Why is NASDAQ:HQY a setup?

In addition to the Technical Rating, ChartMill provides a Setup Rating for each stock. This rating, ranging from 0 to 10, assesses the extent of consolidation in the stock based on multiple short-term technical indicators. Currently, NASDAQ:HQY has a 7 as its setup rating:

Besides having an excellent technical rating, HQY also presents a decent setup pattern. Prices have been consolidating lately and the volatility has been reduced. There is a support zone below the current price at 96.45, a Stop Loss order could be placed below this zone.

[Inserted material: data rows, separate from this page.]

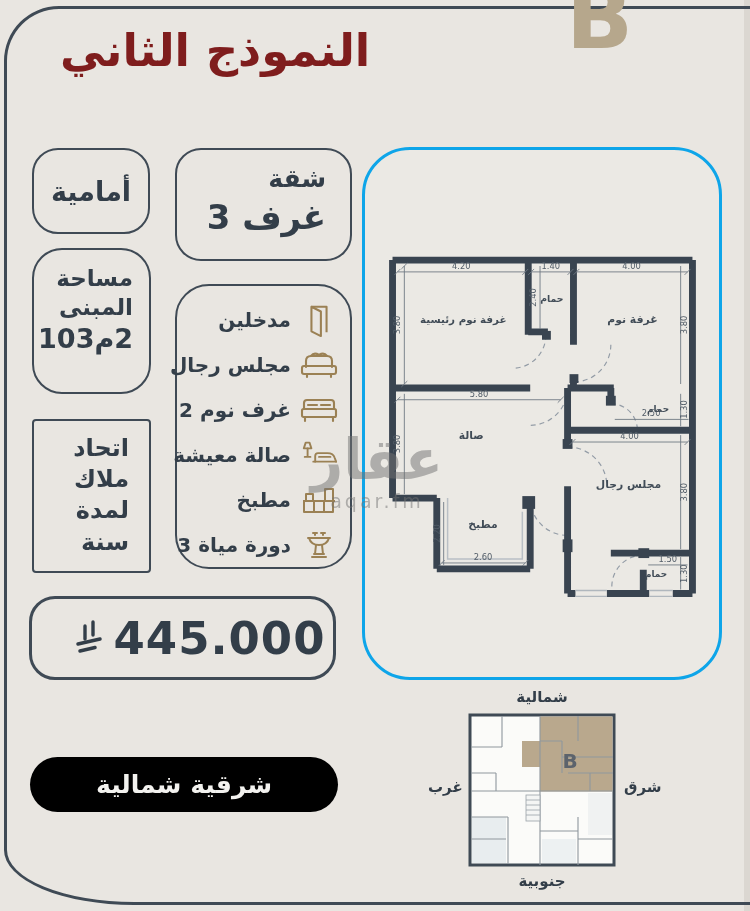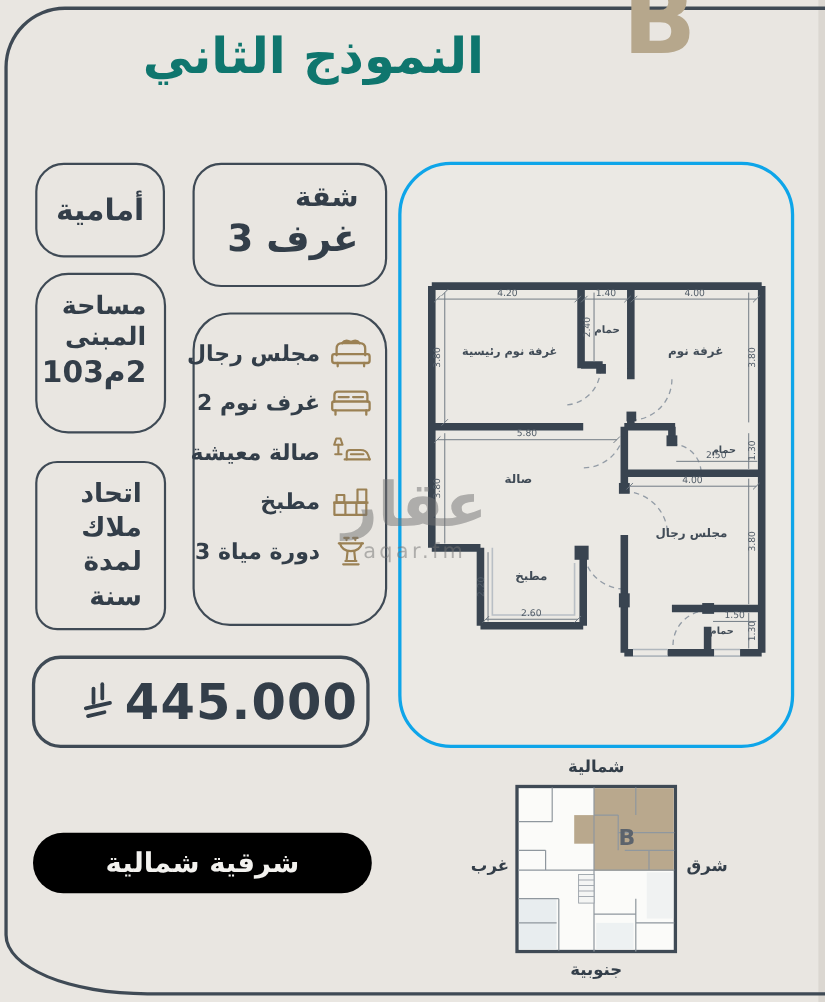--- a/index.html
+++ b/index.html
@@ -9,8 +9,8 @@
   .frame{position:absolute;left:4px;top:6px;width:772px;height:899px;box-sizing:border-box;
          border:3px solid #3f4a55;border-radius:55px 0 0 115px;border-top-left-radius:55px 55px;
          border-bottom-left-radius:130px 55px;pointer-events:none;}
-  .title{position:absolute;left:60px;top:24px;width:380px;margin:0;text-align:right;
-         font-size:45px;font-weight:700;color:#0f766e;}
+  .title{position:absolute;left:60px;top:24px;width:380px;margin:0;text-align:left;
+         font-size:45px;font-weight:700;color:#7f1d1d;}
   .unit-letter{position:absolute;left:566px;top:-34px;font-size:88px;font-weight:700;color:#b6a78c;}
   .badge{position:absolute;box-sizing:border-box;border:2.5px solid #3f4a55;background:transparent;}
   .facing{left:32px;top:148px;width:118px;height:86px;border-radius:26px;

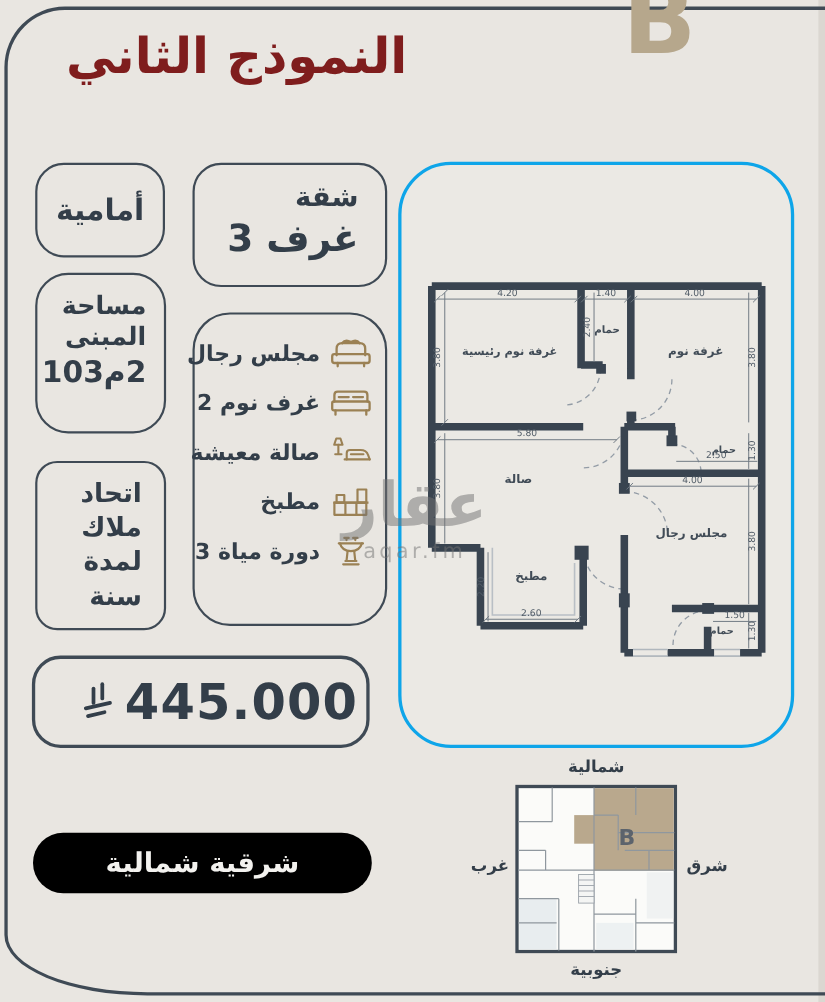--- a/index.html
+++ b/index.html
@@ -98,6 +98,15 @@
 
   <div class="badge features">
     <div class="feat">
+      <span class="ftext" dir="ltr">مدخلين</span>
+      <span class="ficon">
+        <svg width="26" height="34" viewBox="0 0 26 36" fill="none" stroke="#9b8154" stroke-width="2.2" stroke-linejoin="round">
+          <path d="M5 4 H21 V31"></path>
+            <path d="M5 4 L15 9 V35 L5 30 Z"></path>
+        </svg>
+      </span>
+    </div>
+    <div class="feat">
       <span class="ftext" dir="ltr">مجلس رجال</span>
       <span class="ficon">
         <svg width="38" height="28" viewBox="0 0 38 28" fill="none" stroke="#9b8154" stroke-width="2.1" stroke-linecap="round" stroke-linejoin="round">

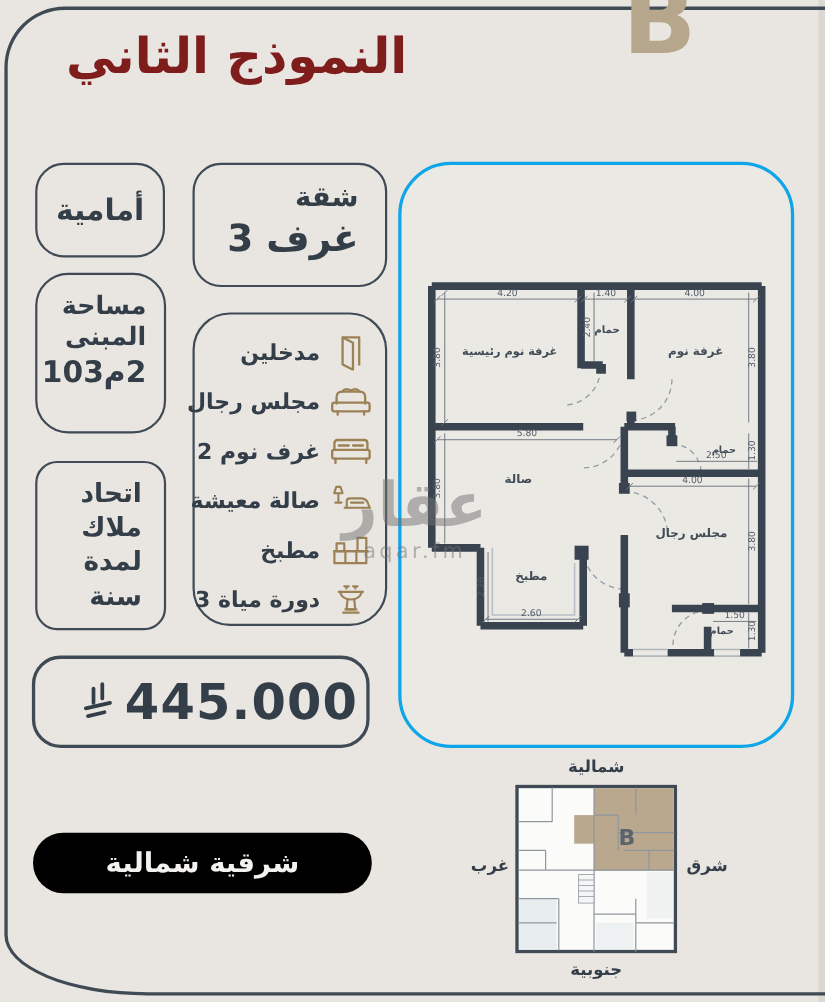--- a/index.html
+++ b/index.html
@@ -18,7 +18,7 @@
   .area{left:32px;top:248px;width:119px;height:146px;border-radius:30px;
         padding:14px 16px 0 0;text-align:right;font-size:23px;font-weight:700;line-height:1.25;}
   .area .num{font-size:27px;letter-spacing:.5px;}
-  .hoa{left:32px;top:419px;width:119px;height:154px;border-radius:20px;
+  .hoa{left:32px;top:419px;width:119px;height:154px;border-radius:4px;
        padding:12px 20px 0 7px;text-align:right;font-size:24px;font-weight:700;line-height:1.3;}
   .price{left:29px;top:596px;width:307px;height:84px;border-radius:26px;border-width:3px;
          display:flex;align-items:center;justify-content:center;gap:12px;padding-left:36px;}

More Strong Growth stocks can be found in our Strong Growth screener.

Our latest full fundamental report of HQY contains the most current fundamental analsysis.

Check the latest full technical report of HQY for a complete technical analysis.

Keep in mind

This is not investing advice! The article highlights some of the observations at the time of writing, but you should always make your own analysis and invest based on your own insights.